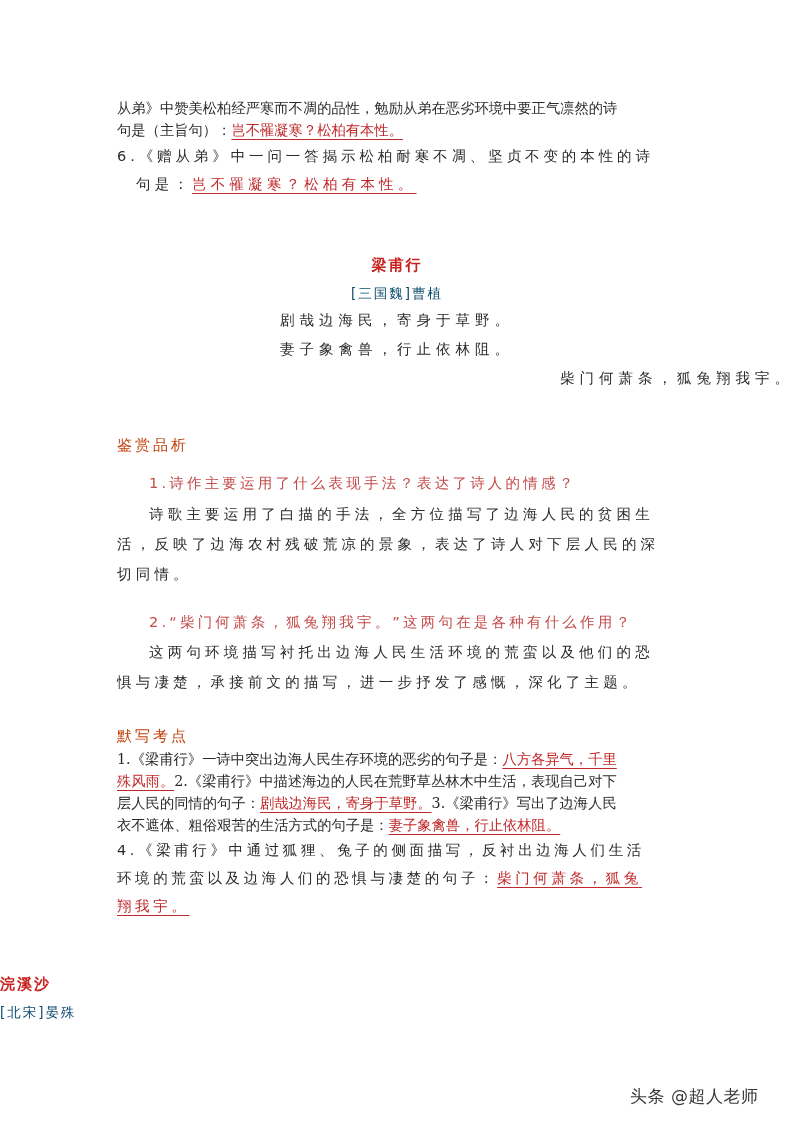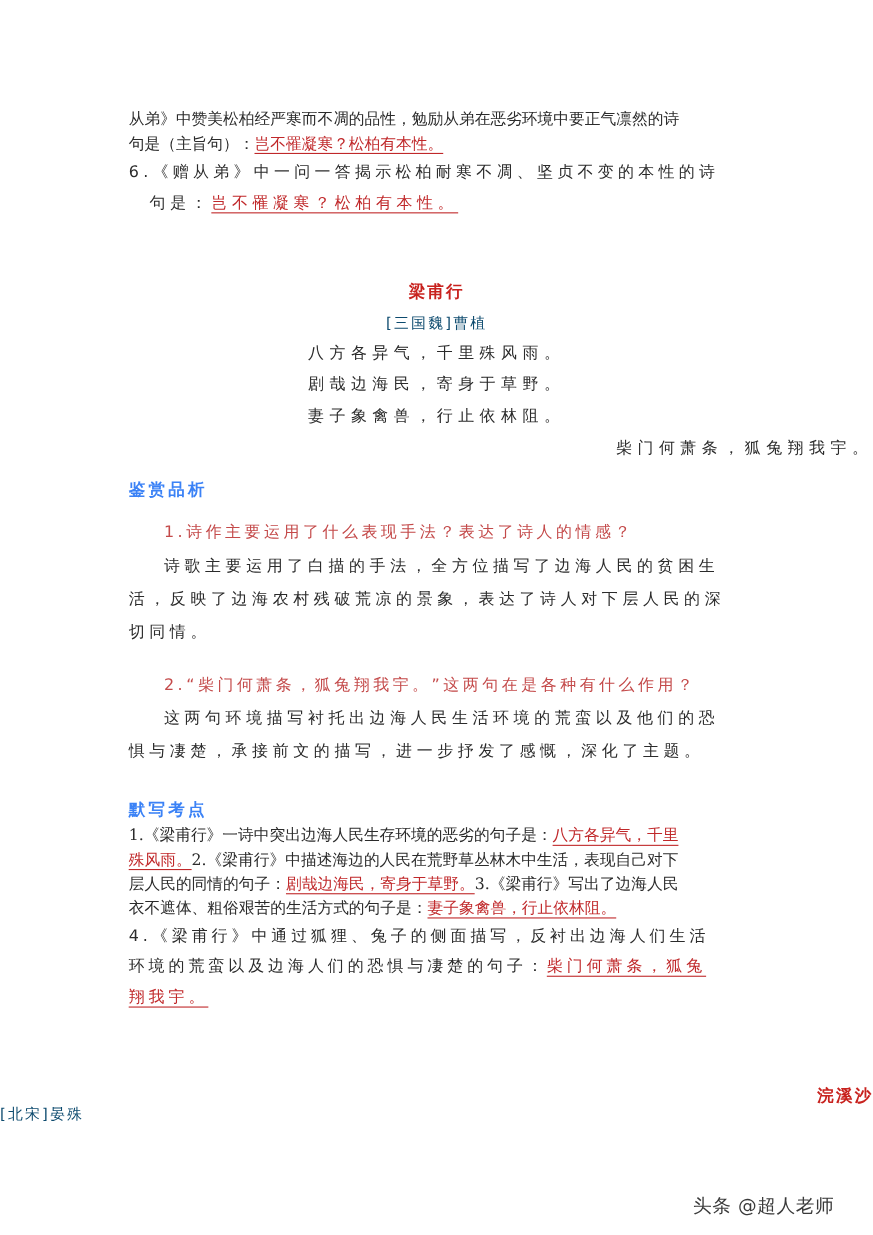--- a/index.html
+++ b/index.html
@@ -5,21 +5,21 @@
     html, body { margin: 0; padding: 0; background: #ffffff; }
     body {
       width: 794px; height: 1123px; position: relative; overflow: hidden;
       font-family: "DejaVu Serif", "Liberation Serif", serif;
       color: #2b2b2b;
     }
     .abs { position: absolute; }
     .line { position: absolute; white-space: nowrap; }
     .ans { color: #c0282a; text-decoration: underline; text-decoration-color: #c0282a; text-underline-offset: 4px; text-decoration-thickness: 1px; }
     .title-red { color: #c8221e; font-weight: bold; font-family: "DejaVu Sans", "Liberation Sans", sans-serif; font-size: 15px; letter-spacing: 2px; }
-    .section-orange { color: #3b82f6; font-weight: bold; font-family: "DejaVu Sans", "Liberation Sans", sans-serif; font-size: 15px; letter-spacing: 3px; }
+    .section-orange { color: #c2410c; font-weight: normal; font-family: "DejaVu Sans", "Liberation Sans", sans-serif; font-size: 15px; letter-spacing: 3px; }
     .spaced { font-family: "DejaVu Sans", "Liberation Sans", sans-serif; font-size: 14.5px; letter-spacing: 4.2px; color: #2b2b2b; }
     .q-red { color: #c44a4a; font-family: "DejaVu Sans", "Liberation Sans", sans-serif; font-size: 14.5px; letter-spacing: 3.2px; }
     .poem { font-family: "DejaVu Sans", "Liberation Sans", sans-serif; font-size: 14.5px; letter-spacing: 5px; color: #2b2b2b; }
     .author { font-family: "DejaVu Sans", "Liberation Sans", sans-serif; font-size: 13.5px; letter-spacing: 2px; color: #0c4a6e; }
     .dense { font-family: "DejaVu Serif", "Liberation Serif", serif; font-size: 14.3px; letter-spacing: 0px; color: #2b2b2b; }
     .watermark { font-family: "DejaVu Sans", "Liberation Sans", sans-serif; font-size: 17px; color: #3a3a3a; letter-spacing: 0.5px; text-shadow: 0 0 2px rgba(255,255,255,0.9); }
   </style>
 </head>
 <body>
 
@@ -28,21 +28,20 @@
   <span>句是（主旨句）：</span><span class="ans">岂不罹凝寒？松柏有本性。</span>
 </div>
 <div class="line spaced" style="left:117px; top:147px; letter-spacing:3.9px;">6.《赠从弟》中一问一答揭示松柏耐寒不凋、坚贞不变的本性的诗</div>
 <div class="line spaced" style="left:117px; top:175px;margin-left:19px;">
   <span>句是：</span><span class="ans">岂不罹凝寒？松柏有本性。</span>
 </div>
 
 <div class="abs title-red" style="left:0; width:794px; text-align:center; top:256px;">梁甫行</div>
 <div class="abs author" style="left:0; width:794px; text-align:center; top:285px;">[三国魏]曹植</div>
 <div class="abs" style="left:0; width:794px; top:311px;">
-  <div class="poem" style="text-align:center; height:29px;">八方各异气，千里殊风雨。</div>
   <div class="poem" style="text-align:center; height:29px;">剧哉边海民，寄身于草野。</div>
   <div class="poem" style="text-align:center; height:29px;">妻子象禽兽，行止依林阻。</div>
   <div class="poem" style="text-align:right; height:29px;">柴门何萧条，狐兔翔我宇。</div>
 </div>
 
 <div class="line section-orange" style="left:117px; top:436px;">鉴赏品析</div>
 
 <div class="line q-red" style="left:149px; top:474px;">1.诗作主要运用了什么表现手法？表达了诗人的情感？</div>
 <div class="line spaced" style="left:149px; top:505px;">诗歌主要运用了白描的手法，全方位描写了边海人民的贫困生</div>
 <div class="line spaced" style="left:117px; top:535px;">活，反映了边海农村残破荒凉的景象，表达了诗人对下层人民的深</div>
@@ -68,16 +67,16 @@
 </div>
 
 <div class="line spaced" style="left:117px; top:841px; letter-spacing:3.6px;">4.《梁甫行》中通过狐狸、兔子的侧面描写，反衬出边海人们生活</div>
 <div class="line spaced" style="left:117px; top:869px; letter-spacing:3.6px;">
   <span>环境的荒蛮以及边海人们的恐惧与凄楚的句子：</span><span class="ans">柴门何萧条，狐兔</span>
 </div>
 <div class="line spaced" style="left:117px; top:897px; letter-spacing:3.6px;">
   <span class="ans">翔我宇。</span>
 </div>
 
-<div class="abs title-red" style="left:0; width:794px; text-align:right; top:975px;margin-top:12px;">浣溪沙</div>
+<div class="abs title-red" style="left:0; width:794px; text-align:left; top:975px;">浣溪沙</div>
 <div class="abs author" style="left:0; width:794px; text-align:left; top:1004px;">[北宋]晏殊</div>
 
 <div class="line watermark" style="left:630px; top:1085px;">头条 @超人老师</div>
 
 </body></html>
--*--
• [TO DO] Where a picture appears, skip it and copy the rest of the data word for word.

• [EXERCISE RESPONSE]
--- a/index.html
+++ b/index.html
@@ -5,21 +5,21 @@
     html, body { margin: 0; padding: 0; background: #ffffff; }
     body {
       width: 794px; height: 1123px; position: relative; overflow: hidden;
       font-family: "DejaVu Serif", "Liberation Serif", serif;
       color: #2b2b2b;
     }
     .abs { position: absolute; }
     .line { position: absolute; white-space: nowrap; }
     .ans { color: #c0282a; text-decoration: underline; text-decoration-color: #c0282a; text-underline-offset: 4px; text-decoration-thickness: 1px; }
     .title-red { color: #c8221e; font-weight: bold; font-family: "DejaVu Sans", "Liberation Sans", sans-serif; font-size: 15px; letter-spacing: 2px; }
-    .section-orange { color: #3b82f6; font-weight: bold; font-family: "DejaVu Sans", "Liberation Sans", sans-serif; font-size: 15px; letter-spacing: 3px; }
+    .section-orange { color: #c2410c; font-weight: normal; font-family: "DejaVu Sans", "Liberation Sans", sans-serif; font-size: 15px; letter-spacing: 3px; }
     .spaced { font-family: "DejaVu Sans", "Liberation Sans", sans-serif; font-size: 14.5px; letter-spacing: 4.2px; color: #2b2b2b; }
     .q-red { color: #c44a4a; font-family: "DejaVu Sans", "Liberation Sans", sans-serif; font-size: 14.5px; letter-spacing: 3.2px; }
     .poem { font-family: "DejaVu Sans", "Liberation Sans", sans-serif; font-size: 14.5px; letter-spacing: 5px; color: #2b2b2b; }
     .author { font-family: "DejaVu Sans", "Liberation Sans", sans-serif; font-size: 13.5px; letter-spacing: 2px; color: #0c4a6e; }
     .dense { font-family: "DejaVu Serif", "Liberation Serif", serif; font-size: 14.3px; letter-spacing: 0px; color: #2b2b2b; }
     .watermark { font-family: "DejaVu Sans", "Liberation Sans", sans-serif; font-size: 17px; color: #3a3a3a; letter-spacing: 0.5px; text-shadow: 0 0 2px rgba(255,255,255,0.9); }
   </style>
 </head>
 <body>
 
@@ -28,21 +28,20 @@
   <span>句是（主旨句）：</span><span class="ans">岂不罹凝寒？松柏有本性。</span>
 </div>
 <div class="line spaced" style="left:117px; top:147px; letter-spacing:3.9px;">6.《赠从弟》中一问一答揭示松柏耐寒不凋、坚贞不变的本性的诗</div>
 <div class="line spaced" style="left:117px; top:175px;margin-left:19px;">
   <span>句是：</span><span class="ans">岂不罹凝寒？松柏有本性。</span>
 </div>
 
 <div class="abs title-red" style="left:0; width:794px; text-align:center; top:256px;">梁甫行</div>
 <div class="abs author" style="left:0; width:794px; text-align:center; top:285px;">[三国魏]曹植</div>
 <div class="abs" style="left:0; width:794px; top:311px;">
-  <div class="poem" style="text-align:center; height:29px;">八方各异气，千里殊风雨。</div>
   <div class="poem" style="text-align:center; height:29px;">剧哉边海民，寄身于草野。</div>
   <div class="poem" style="text-align:center; height:29px;">妻子象禽兽，行止依林阻。</div>
   <div class="poem" style="text-align:right; height:29px;">柴门何萧条，狐兔翔我宇。</div>
 </div>
 
 <div class="line section-orange" style="left:117px; top:436px;">鉴赏品析</div>
 
 <div class="line q-red" style="left:149px; top:474px;">1.诗作主要运用了什么表现手法？表达了诗人的情感？</div>
 <div class="line spaced" style="left:149px; top:505px;">诗歌主要运用了白描的手法，全方位描写了边海人民的贫困生</div>
 <div class="line spaced" style="left:117px; top:535px;">活，反映了边海农村残破荒凉的景象，表达了诗人对下层人民的深</div>
@@ -68,16 +67,16 @@
 </div>
 
 <div class="line spaced" style="left:117px; top:841px; letter-spacing:3.6px;">4.《梁甫行》中通过狐狸、兔子的侧面描写，反衬出边海人们生活</div>
 <div class="line spaced" style="left:117px; top:869px; letter-spacing:3.6px;">
   <span>环境的荒蛮以及边海人们的恐惧与凄楚的句子：</span><span class="ans">柴门何萧条，狐兔</span>
 </div>
 <div class="line spaced" style="left:117px; top:897px; letter-spacing:3.6px;">
   <span class="ans">翔我宇。</span>
 </div>
 
-<div class="abs title-red" style="left:0; width:794px; text-align:right; top:975px;margin-top:12px;">浣溪沙</div>
+<div class="abs title-red" style="left:0; width:794px; text-align:left; top:975px;">浣溪沙</div>
 <div class="abs author" style="left:0; width:794px; text-align:left; top:1004px;">[北宋]晏殊</div>
 
 <div class="line watermark" style="left:630px; top:1085px;">头条 @超人老师</div>
 
 </body></html>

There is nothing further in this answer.